2010年も販売は好調で、1月と2月の合計販売台数は前年同期の倍に当たる800台となりました。また、今年は新型Eクラスの発売によるいっそうの販売拡大も期待でき、市場シェアの獲得と2ケタ成長の達成を目指しています。なお、インド国内での昨年のメルセデス・ベンツの販売台数は3,200台以上となりました。
 
ダイムラー・トラック
 
BRICs諸国(ブラジル、ロシア、インド、中国)では商用車需要にとくに大きな伸びが期待されることから、ダイムラー・トラックではインドを将来の主要市場の1つと考えています。
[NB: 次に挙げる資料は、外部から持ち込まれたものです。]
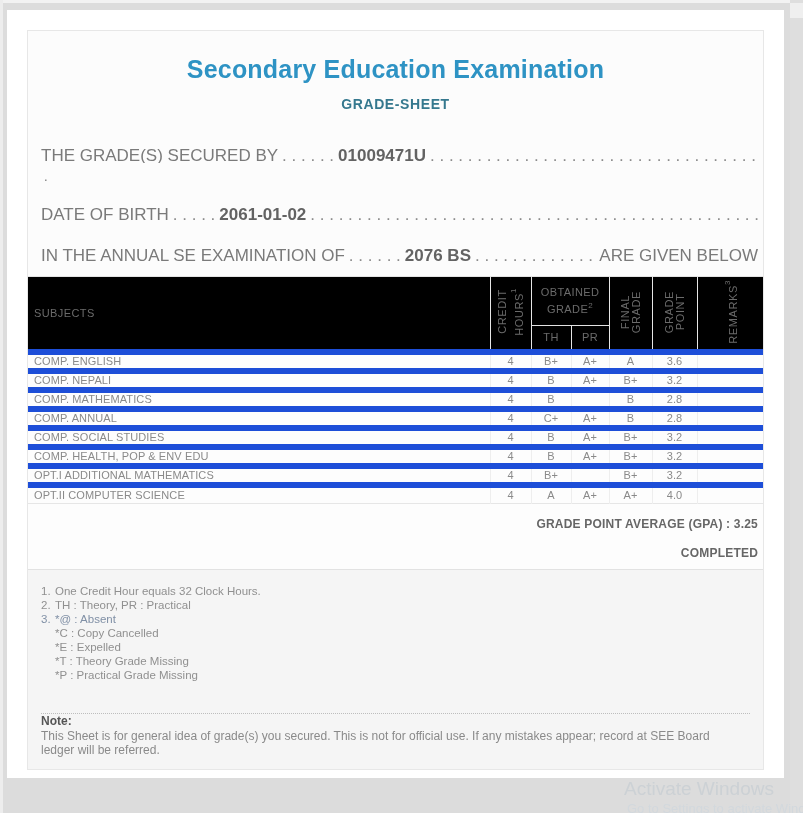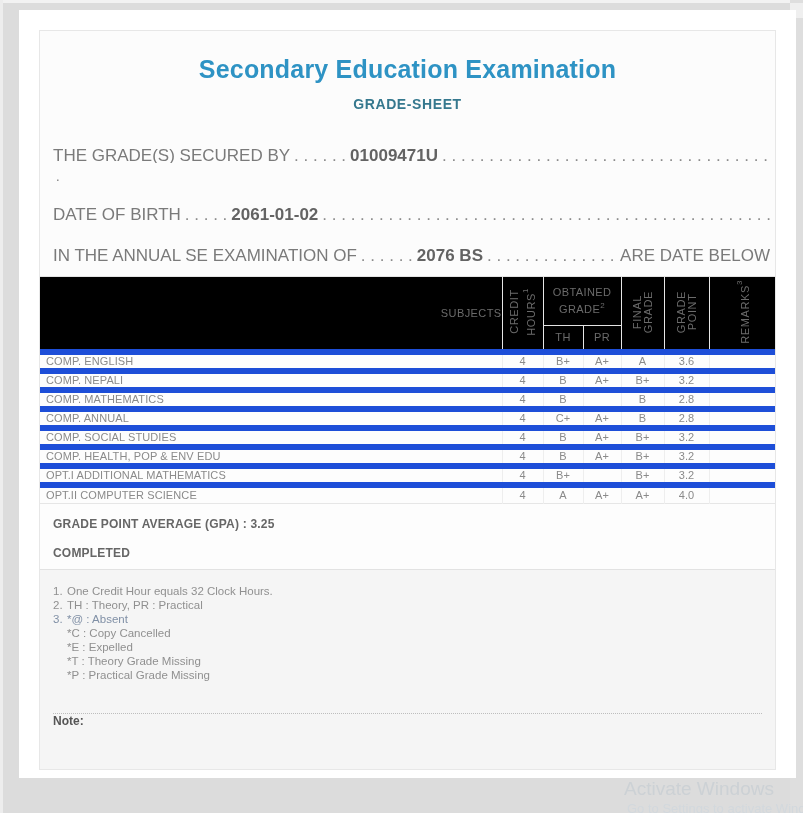--- a/index.html
+++ b/index.html
@@ -16,7 +16,7 @@
   .scroll-btn { position:absolute; right:0; top:3px; width:13px; height:15px; background:#efefef; }
 
   .card {
-    position:absolute; left:19px; top:10px; width:777px; height:768px;
+    position:absolute; left:7px; top:10px; width:777px; height:768px;
     background:#ffffff;
   }
   .panel {

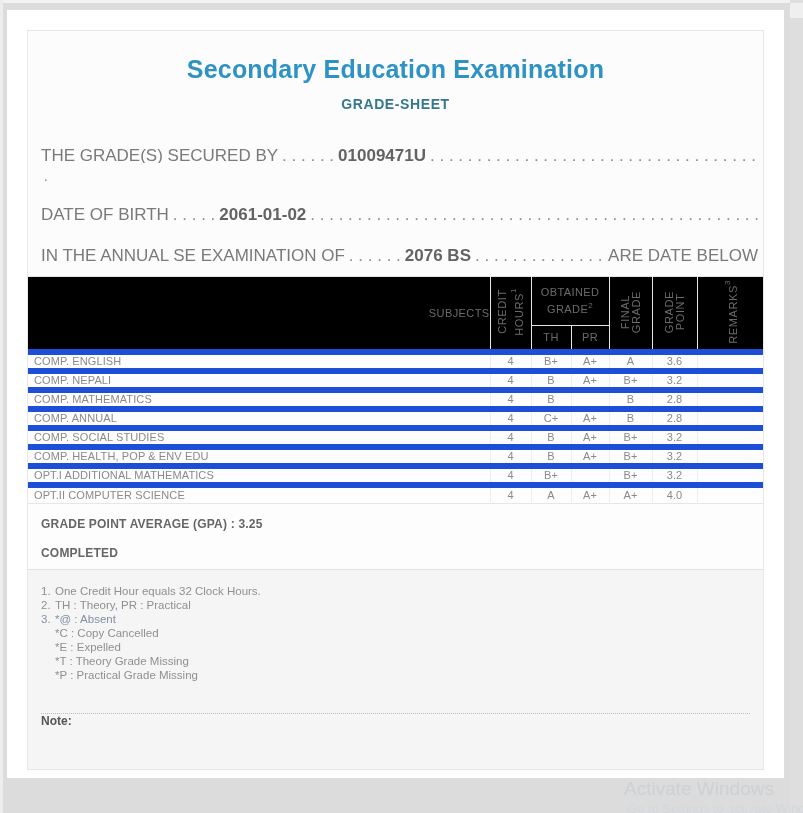--- a/index.html
+++ b/index.html
@@ -140,7 +140,7 @@
         <span class="dots">. . . . . .</span>
         <span class="val">2076 BS</span>
         <span class="fill">. . . . . . . . . . . . . . . . . . . . . . . . . . . . . . . . . . . . . . . . . . . . . . . . . . . . . . . . . . . . . . . . . . . . . . . . . . . . . . . . . . . . . . . . . . . . . . . . . . . . . . . . . . . . . . . . . . . . . . . . . . . . . . . . . . . . . . . .</span>
-        <span class="suffix">ARE DATE BELOW</span>
+        <span class="suffix">ARE GIVEN BELOW</span>
       </div>
     </div>
 

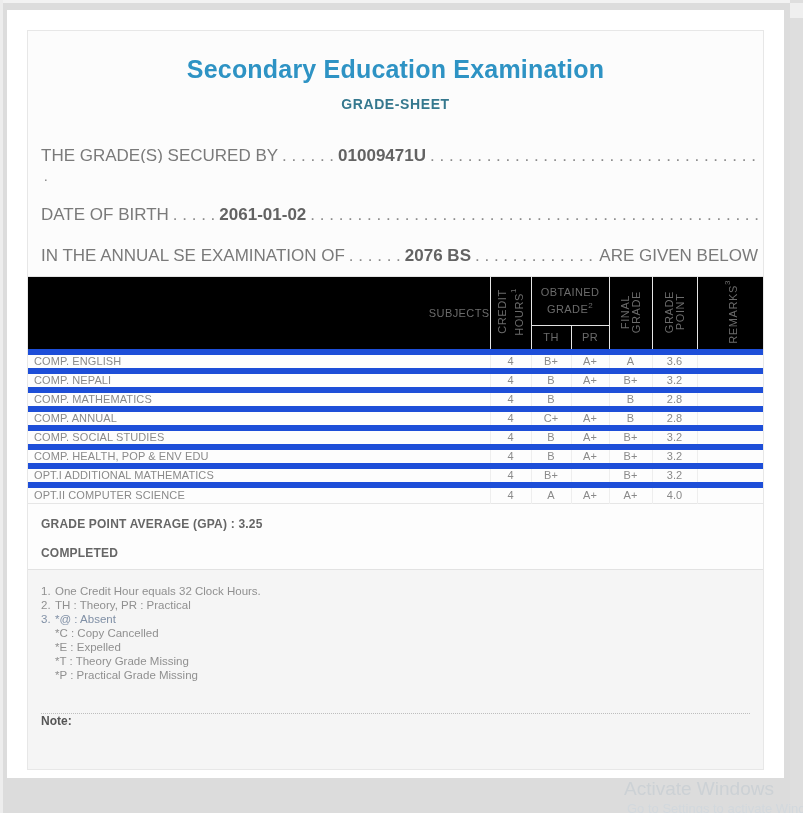--- a/index.html
+++ b/index.html
@@ -59,7 +59,7 @@
     background:#000000; color:#6b6b6b; font-weight:bold; font-size:11px;
     letter-spacing:0.4px; vertical-align:middle;margin-top:12px;
   }
-  th.subjects-h { text-align:right; padding-left:6px; }
+  th.subjects-h { text-align:left; padding-left:6px; }
   th.col-line { border-left:1px solid #e6e6e6; }
   th.obt-h { height:40px; text-align:center; border-bottom:1px solid #e3e3e3; line-height:13px; }
   th.sub-h { height:21px; text-align:center; }

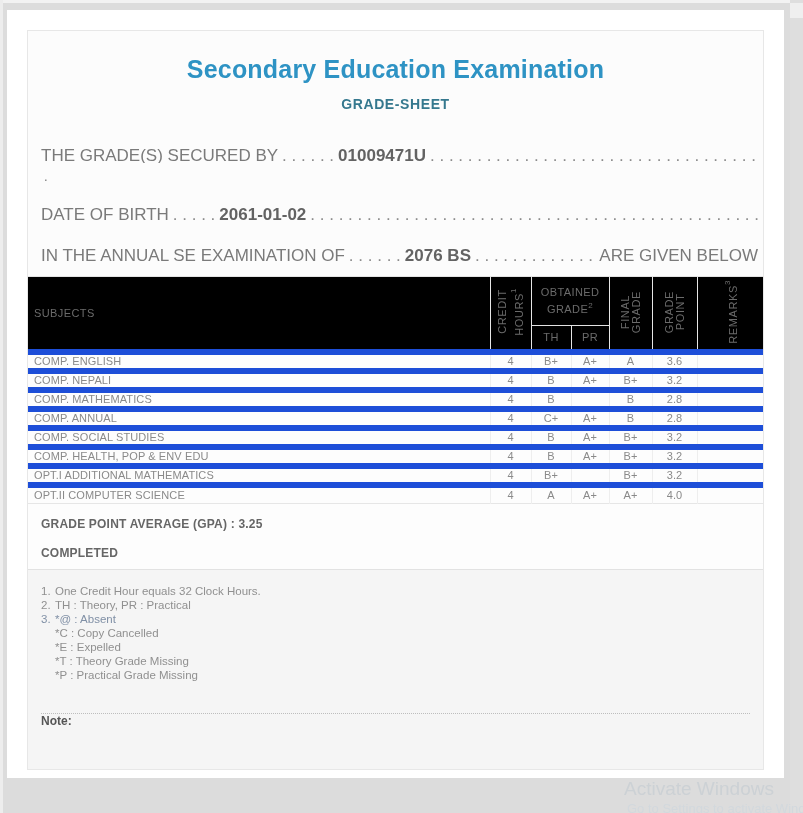--- a/index.html
+++ b/index.html
@@ -78,7 +78,7 @@
 
   .summary { padding:13px 5px 9px 13px; background:#fdfdfd; }
   .gpa-line, .status-line {
-    font-size:12px; font-weight:bold; color:#666666;
+    text-align:right; font-size:12px; font-weight:bold; color:#666666;
     letter-spacing:0.2px;
   }
   .status-line { margin-top:15px; }

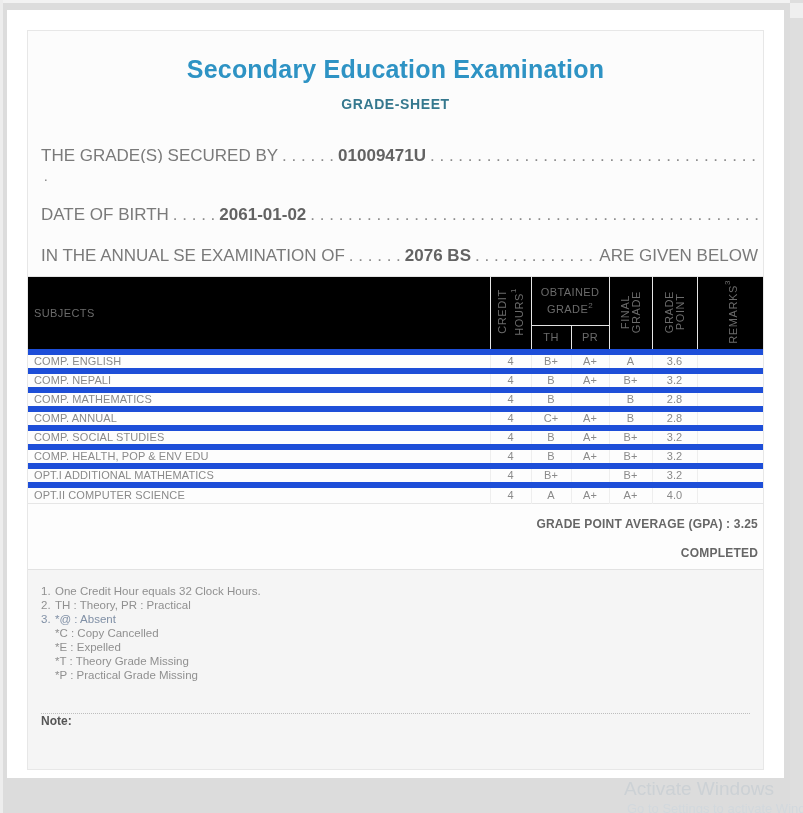--- a/index.html
+++ b/index.html
@@ -292,6 +292,7 @@
       <div class="divider"></div>
 
       <div class="note-label">Note:</div>
+      <div class="note-text">This Sheet is for general idea of grade(s) you secured. This is not for official use. If any mistakes appear; record at SEE Board ledger will be referred.</div>
     </div>
 
   </div>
ダイムラー・インディア・コマーシャルビークル社(DICV)では2010年初め、ふそうブランドの商用車マーケティング事業を引き継ぎ、20101月、初めてのふそう車をインドのお客様へ販売しました。
 
ダイムラー・トラックにとって、インドは急成長市場であるだけでなく、まったく新しい世代の商用車を生み出すカギとなる市場でもあります。このことから2009年には、生産子会社としてダイムラー・インディア・コマーシャルビークル社(DICV)を設立、現在インド南東部のチェンナイで新工場の建設を進めています。この新工場はまず新ブランドによるインド国内向け小型、中型、大型商用車量販車種の生産を2012年よりスタートし、その後、他の新興市場向け輸出車種の生産に入る計画です。ダイムラーではこうした乗用車および商用車事業に加え、1996年、ダイムラーの拠点としてドイツ国外で最大規模を誇る研究開発センターをバンガロールに設立しました。